[Working data]

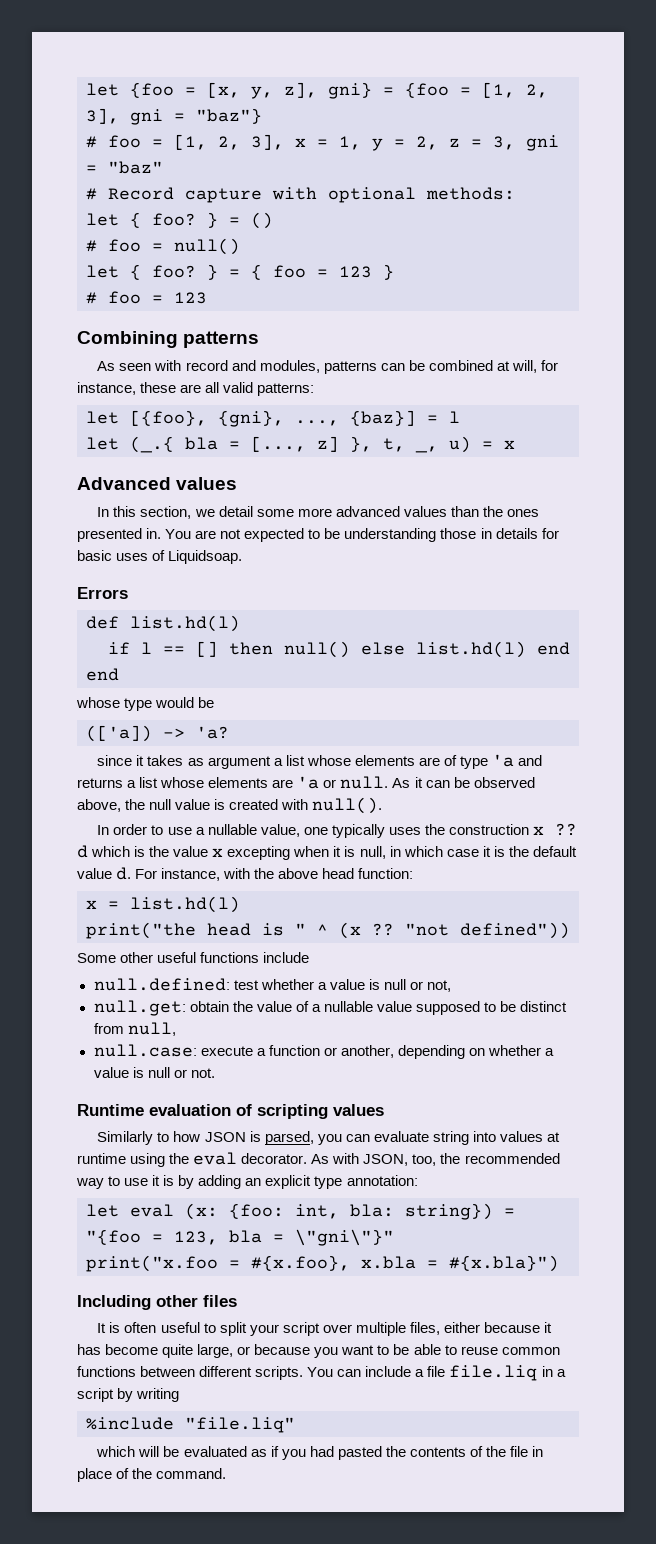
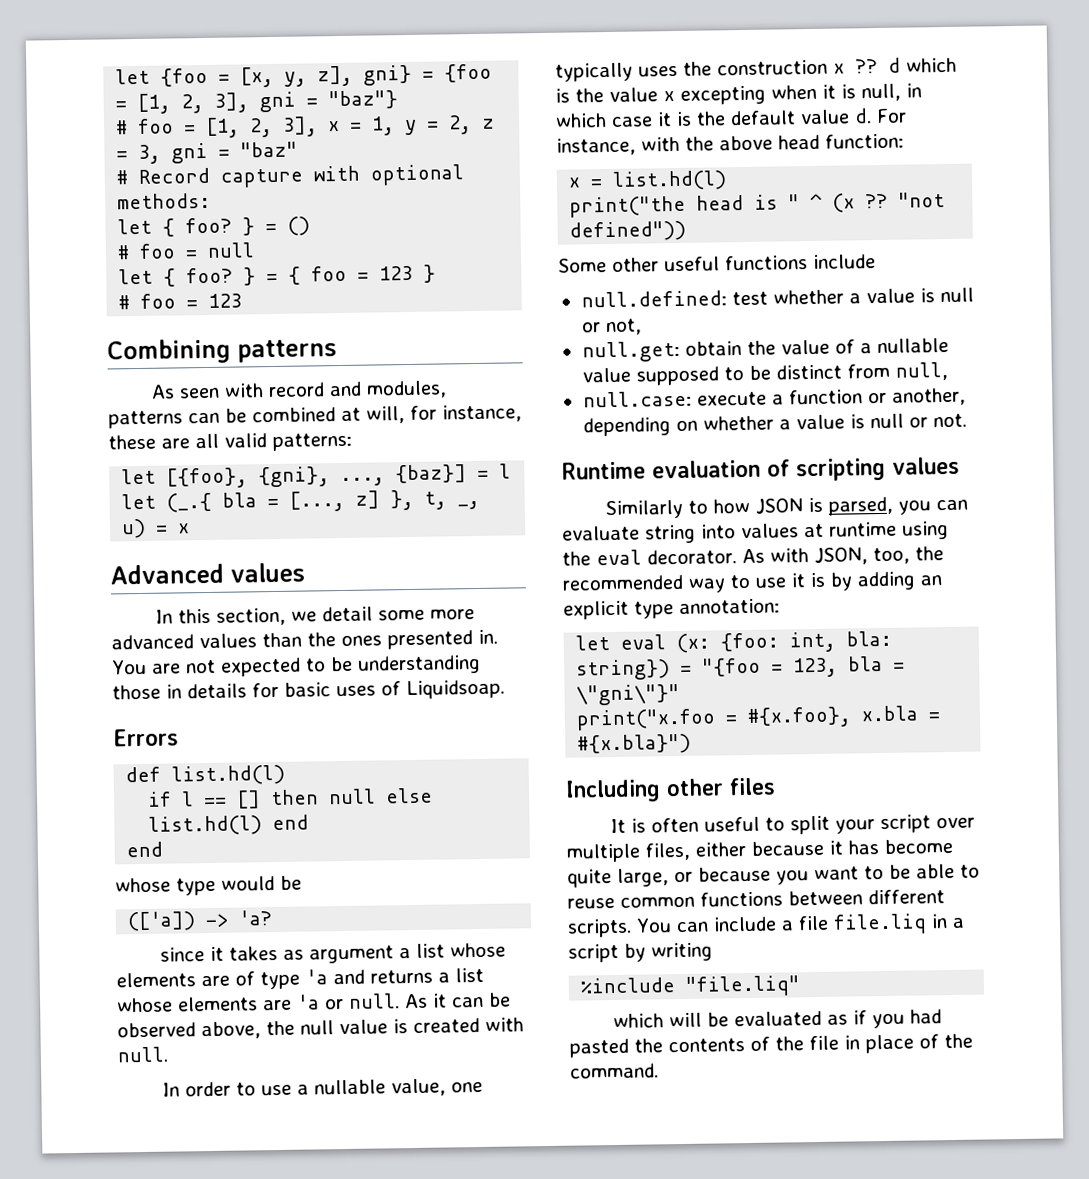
- # foo = null()
+ # foo = null
- if l == [] then null() else list.hd(l) end
+ if l == [] then null else list.hd(l) end
- As it can be observed above, the null value is created with null().
+ As it can be observed above, the null value is created with null.

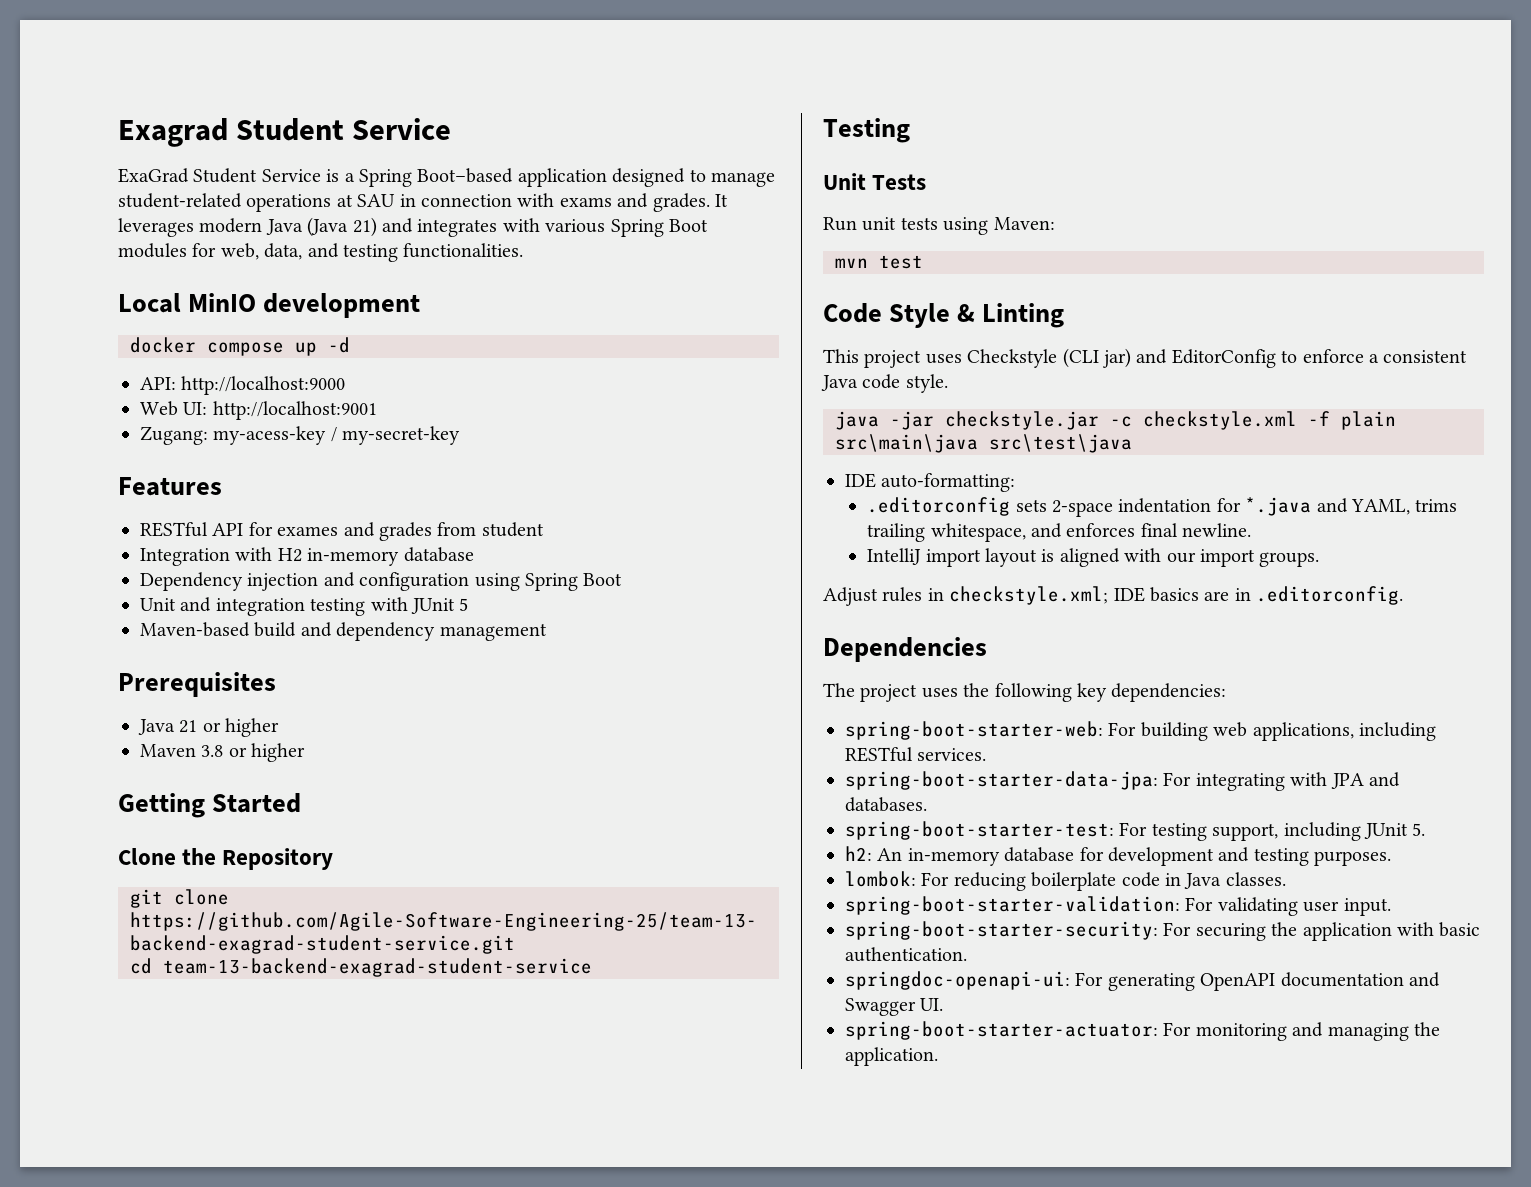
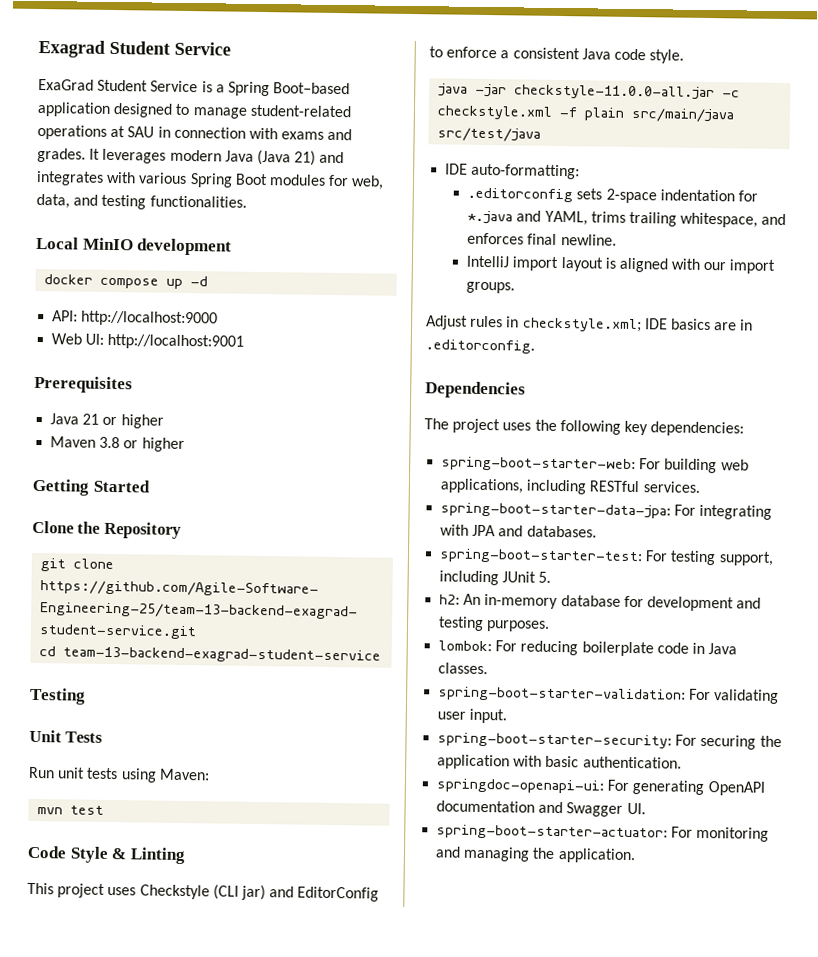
- Zugang: my-acess-key / my-secret-key
- Features
- RESTful API for exames and grades from student
- Integration with H2 in-memory database
- Dependency injection and configuration using Spring Boot
- Unit and integration testing with JUnit 5
- Maven-based build and dependency management
- java -jar checkstyle.jar -c checkstyle.xml -f plain src\main\java src\test\java
+ java -jar checkstyle-11.0.0-all.jar -c checkstyle.xml -f plain src/main/java src/test/java

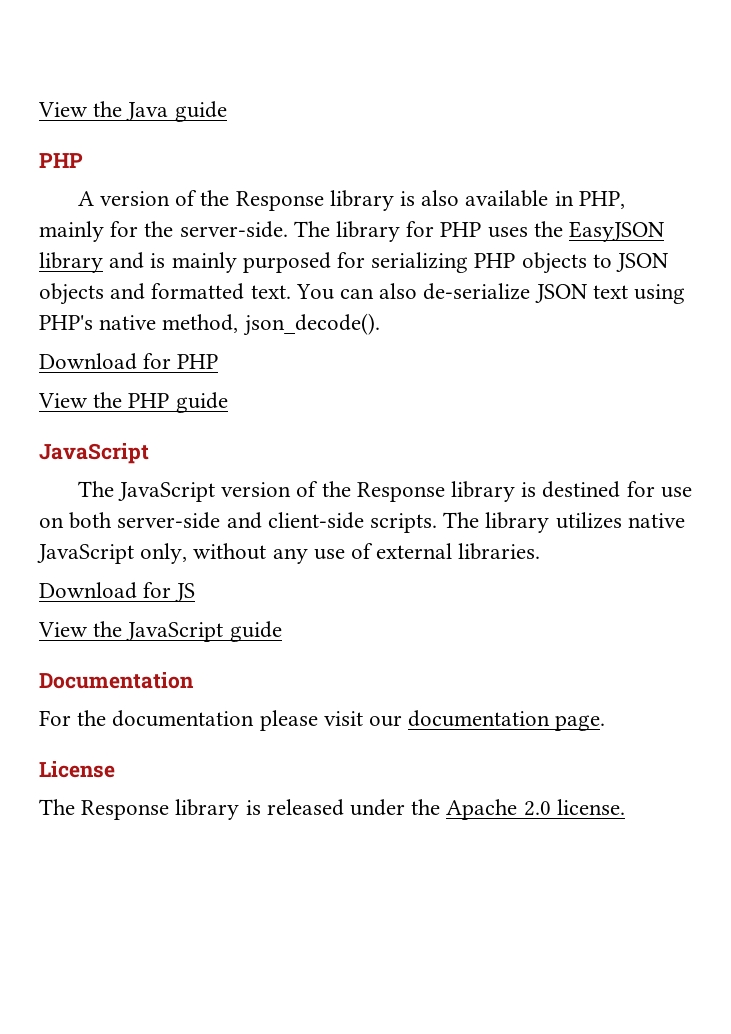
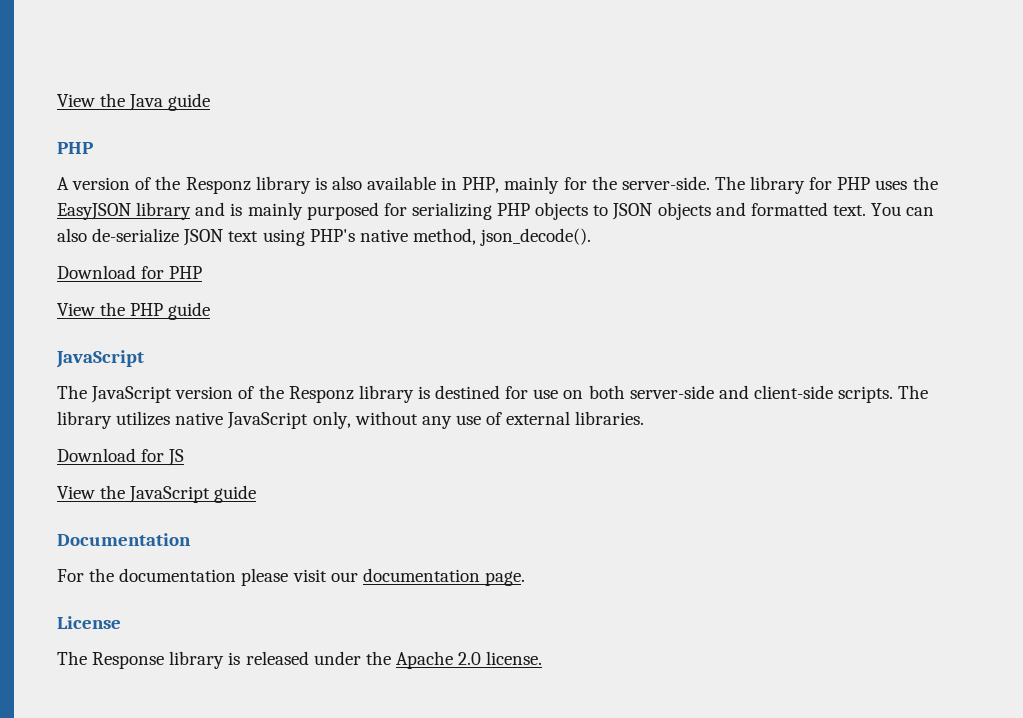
- A version of the Response library is also available in PHP, mainly for the server-side.
+ A version of the Responz library is also available in PHP, mainly for the server-side.
- The JavaScript version of the Response library is destined for use on both server-side and client-side scripts.
+ The JavaScript version of the Responz library is destined for use on both server-side and client-side scripts.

[/Working data]

> **Exercise instructions**
In the entries above, every line from the line with "- RESTful API" to the line with "- A version" is to be printed exactly, with both ends included and pictures excluded.

> **Exercise result**
- RESTful API for exames and grades from student
- Integration with H2 in-memory database
- Dependency injection and configuration using Spring Boot
- Unit and integration testing with JUnit 5
- Maven-based build and dependency management
- java -jar checkstyle.jar -c checkstyle.xml -f plain src\main\java src\test\java
+ java -jar checkstyle-11.0.0-all.jar -c checkstyle.xml -f plain src/main/java src/test/java

- A version of the Response library is also available in PHP, mainly for the server-side.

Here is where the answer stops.